Stress and Chiropractic

Stress is the largest recognized cause of subluxation.

Your brain functions on a balance of nociception (noxious stimuli), and proprioception (movement). Nociceptors are receptors in your body, all over your body, that pick up any kind of noxious stimuli (nociception). Notice that nociception is different than pain. Pain is a conscious and emotional response to nociception. Not all nociception is conscious. You are likely not aware of most noxious processes taking place in your body.

Proprioceptors are also all over your body and they detect movement. In the spine a proprioceptor can detect less than a nanometer of movement. If a joint cannot go through its normal range of motion, the body recognizes this as noxious stimuli and will initiate the body’s stress response via the sympathetic nervous system. When a proprioceptor fires it inhibits nociception and thereby inhibits the sympathetic nervous system and inhibits the stress response.

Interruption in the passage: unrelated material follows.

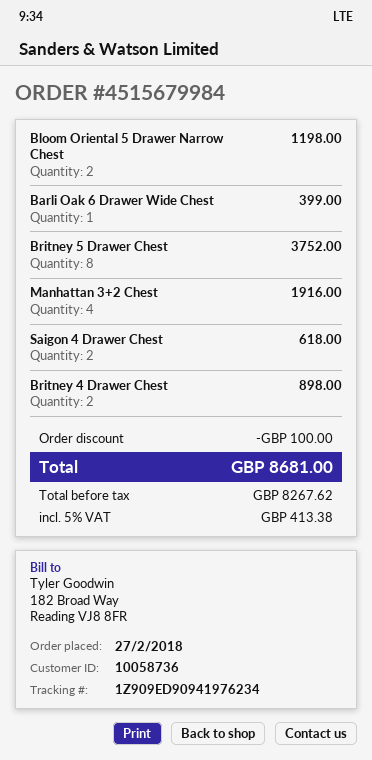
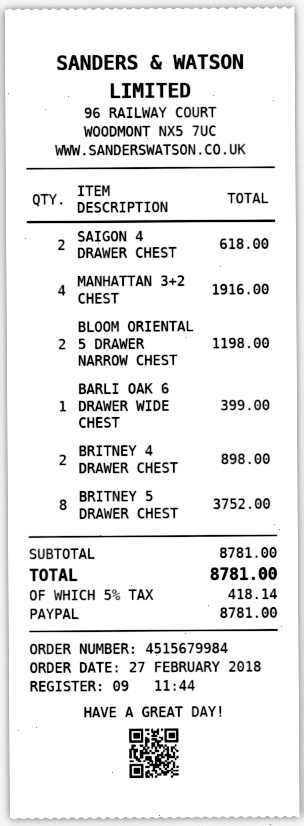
discount: 100.00 -> none
tax: 5% = 413.38 -> 5% = 418.14
total: 8681.00 -> 8781.00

Only exercise and chiropractic stimulates proprioceptors and inhibits nociception via the pathways in the spine and brain.

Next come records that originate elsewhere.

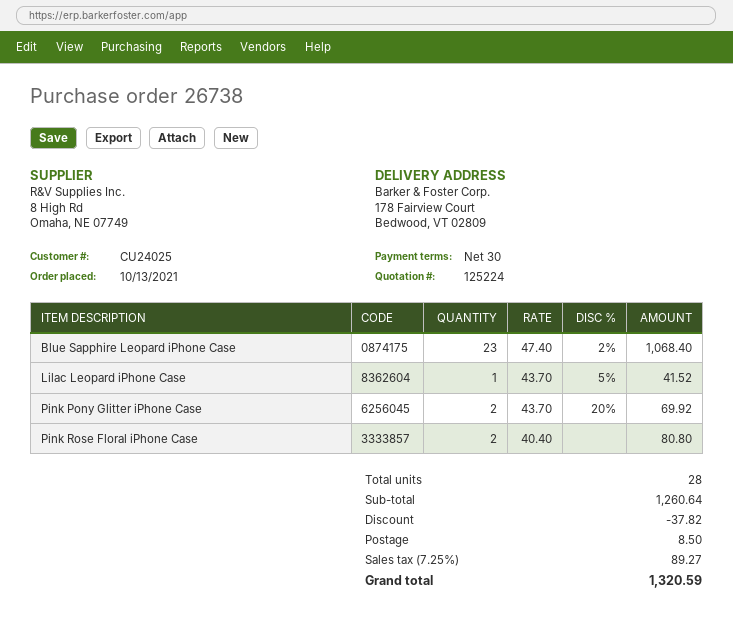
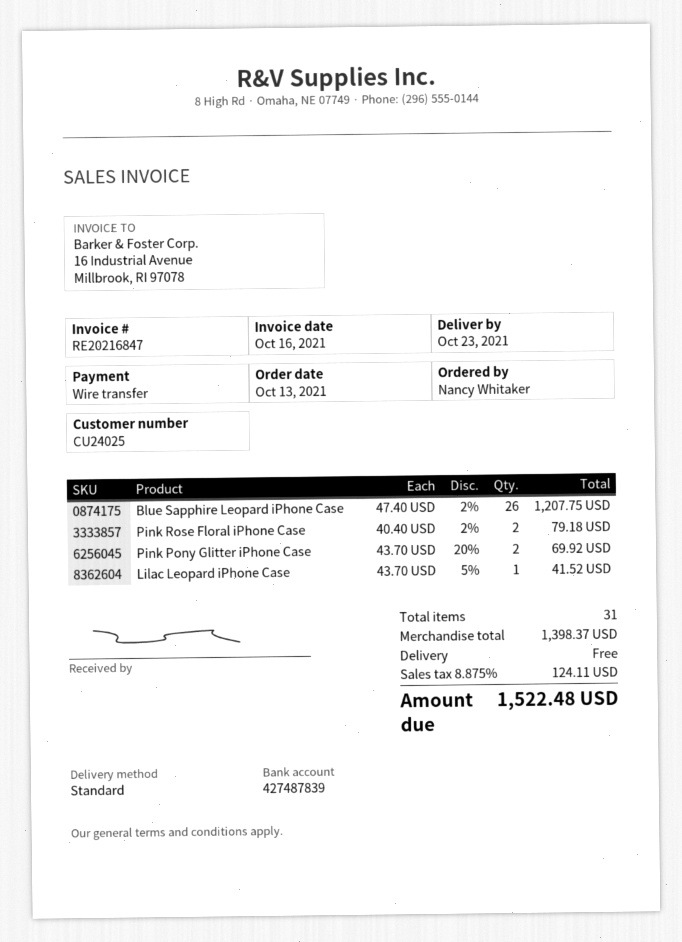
Blue Sapphire Leopard iPhone Case: 23 x 47.40 - 2% = 1068.40 -> 26 x 47.40 - 2% = 1207.75
Pink Rose Floral iPhone Case: 2 x 40.40 = 80.80 -> 2 x 40.40 - 2% = 79.18
total quantity: 28 -> 31
subtotal: 1260.64 -> 1398.37
discount: 37.82 -> none
shipping: 8.50 -> 0.00
tax: 7.25% = 89.27 -> 8.875% = 124.11
total: 1320.59 -> 1522.48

A subluxation is commonly a joint that has lost its ability to move or to move properly. This nociceptive input stimulates the stress response. A chiropractic adjustment restores proper joint motion, stimulates proprioceptors and inhibits the stress response from the body. (Note: exercise cannot correct subluxation once it is present, but it is essential for long term wellness and prevention.)

Stimulation to the spine also stimulates different areas of the brain. Every adjustment fires to the cerebellum, which fires to the hypothalamus, which controls the immune and autonomic function of the body. Therefore the chiropractic adjustment can then have far reaching effects beyond just the perception of pain, but the actual function of organs. Every chiropractic adjustment indirectly helps to up-regulate immune function.

Stress Reduction Techniques for home

4 X 4 Breathing – 4 seconds in, 4 seconds hold, 4 seconds out, 4 seconds hold, repeat. Just try this 2 or 3 times and see how much better you feel. This strategy can also be used before bed for about 15 minutes to greatly improve sleep.

Stretch, Exercise, Move, get adjusted, stimulate those proprioceptors!!!!!

Keep a Journal or a Diary. It is often easier to give up troubling thoughts after you have written them down somewhere.

References

1. ^ The American Heritage® Stedman's Medical Dictionary Copyright © 2002, 2001, 1995 by Houghton Mifflin Company; see here

2. ^ Ron de Kloet E. et al. (2005). "Stress and the brain: from adaptation to disease". Nature Reviews Neuroscience 6, 463-475. PMID 15891777

3. Chestnut, James (2003). “The 14 foundational premises for the scientific and philosophical validation of the chiropractic wellness paradigm.” The wellness practice, Victoria, British Columbia.